In the mid-’60s Wagoner, was on the lookout for a “girl singer” to replace his then-current duet partner Norma Jean. The woman he found became such a huge star that she more or less killed the very concept of a “girl singer”; after Dolly Parton’s rise to glory, female vocalists were no longer looked upon as mere foils for men; they could be superstars in their own right. No one was more popular or savvy about managing her career, and especially her finances, than Parton. 

Parton immediately invigorated Wagoner’s sound. The chemistry between the two on duets like “The Last Thing On My Mind” was nothing short of electric. The pop icon’s friskiness helped leaven Wagoner’s tendency toward solemnity. Parton’s pure, trilling voice, with its alternating currents of quivering vulnerability, cheeky bravado, and gentle humor, perfectly complemented Wagoner’s folksy, conversational delivery. The two proved greater than the sum of their impressive parts. 

In Parton, Wagoner found someone greater and trickier than a creative equal; he found a talent whose gifts, appeal, and popularity would someday outshine his own. When Parton met Wagoner, he was a 40-year-old legend she grew up watching on TV and she was barely out of her teens. But by the time their personal and professional partnership ended in acrimony, Parton had usurped him in every conceivable way. The power dynamic of their relationship was reversed; Parton stopped being Wagoner’s girl singer and Wagoner became the man who gave Parton her big break. 

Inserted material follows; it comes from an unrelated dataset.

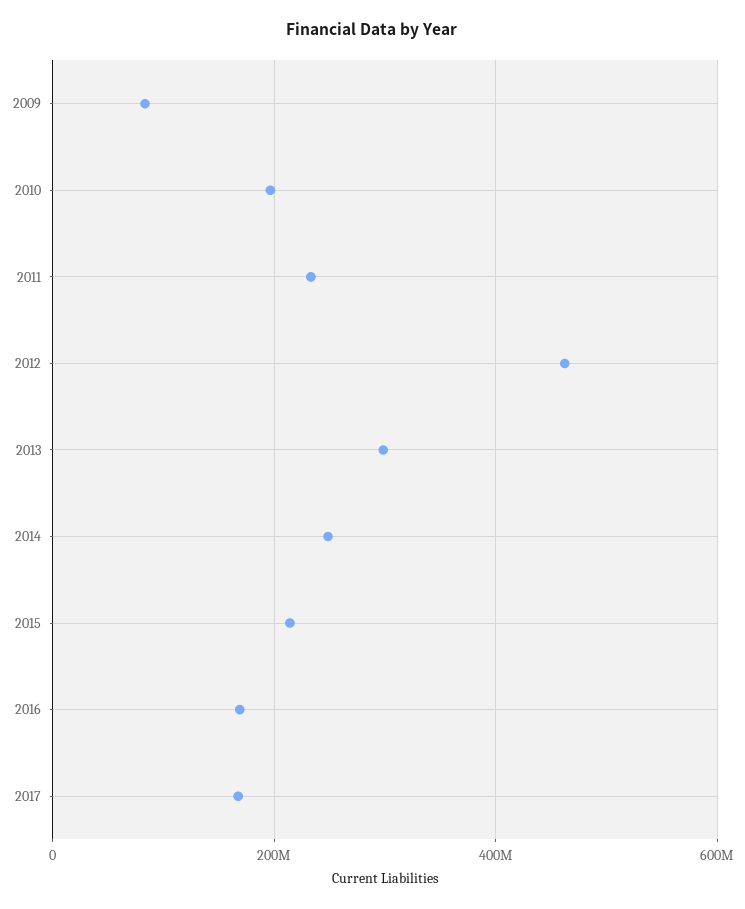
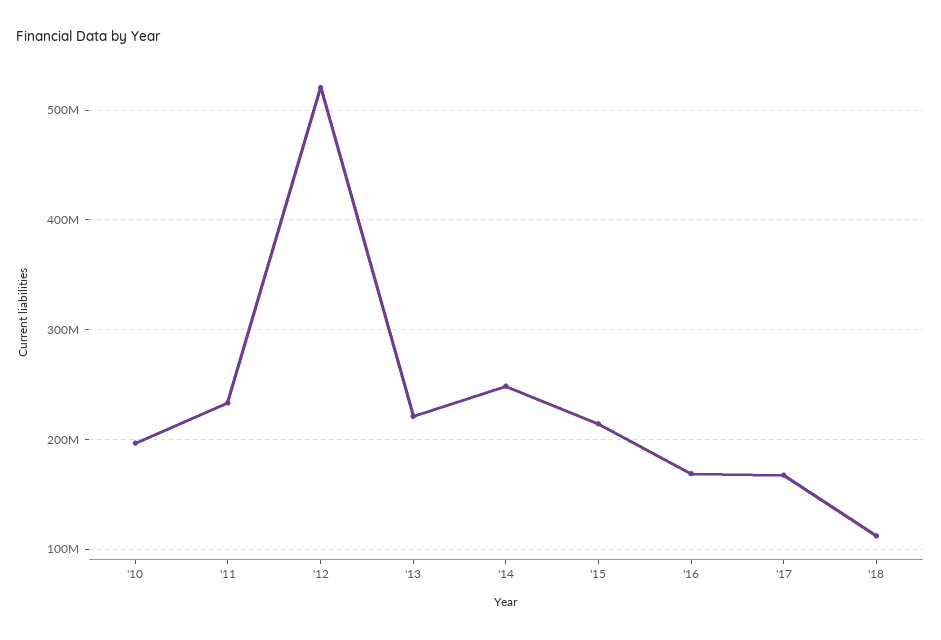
2009: 80000000 -> none
2012: 460000000 -> 520000000
2013: 300000000 -> 220000000
'18: none -> 110000000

When I saw Wagoner at the Grand Ole Opry, he struck me as a human anachronism, a throwback to an older, cheesier yet charming Nashville. Now that I know just a little bit more about country, he seems more like a key transitional figure who helped take the genre from the spooky, stripped-down authenticity of Hank Williams to the flash, dazzle, and mainstream popularity of Dolly Parton. He helped take hillbilly music from the honky-tonk to the small screen. It must have wounded Wagoner’s pride to watch his protégé best him, but he could take comfort in knowing he’d made a permanent impact on country, as a writer, performer, TV personality, mentor, and businessman. And he could take comfort in the knowledge that all of Parton’s riches can’t compete with the more austere spiritual rewards of a satisfied mind. 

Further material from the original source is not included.